Data records
============================================================
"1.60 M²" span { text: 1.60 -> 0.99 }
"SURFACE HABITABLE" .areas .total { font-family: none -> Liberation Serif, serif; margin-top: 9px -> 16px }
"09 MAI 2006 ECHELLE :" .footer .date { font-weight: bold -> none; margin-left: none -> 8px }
============================================================
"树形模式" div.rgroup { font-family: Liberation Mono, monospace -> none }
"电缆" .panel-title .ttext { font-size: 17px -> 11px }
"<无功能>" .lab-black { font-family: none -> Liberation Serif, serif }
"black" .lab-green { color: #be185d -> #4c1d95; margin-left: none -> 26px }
============================================================
Task brief
Would you show all lines of the material above that contain the word "font"?

The answer
"SURFACE HABITABLE" .areas .total { font-family: none -> Liberation Serif, serif; margin-top: 9px -> 16px }
"09 MAI 2006 ECHELLE :" .footer .date { font-weight: bold -> none; margin-left: none -> 8px }
"树形模式" div.rgroup { font-family: Liberation Mono, monospace -> none }
"电缆" .panel-title .ttext { font-size: 17px -> 11px }
"<无功能>" .lab-black { font-family: none -> Liberation Serif, serif }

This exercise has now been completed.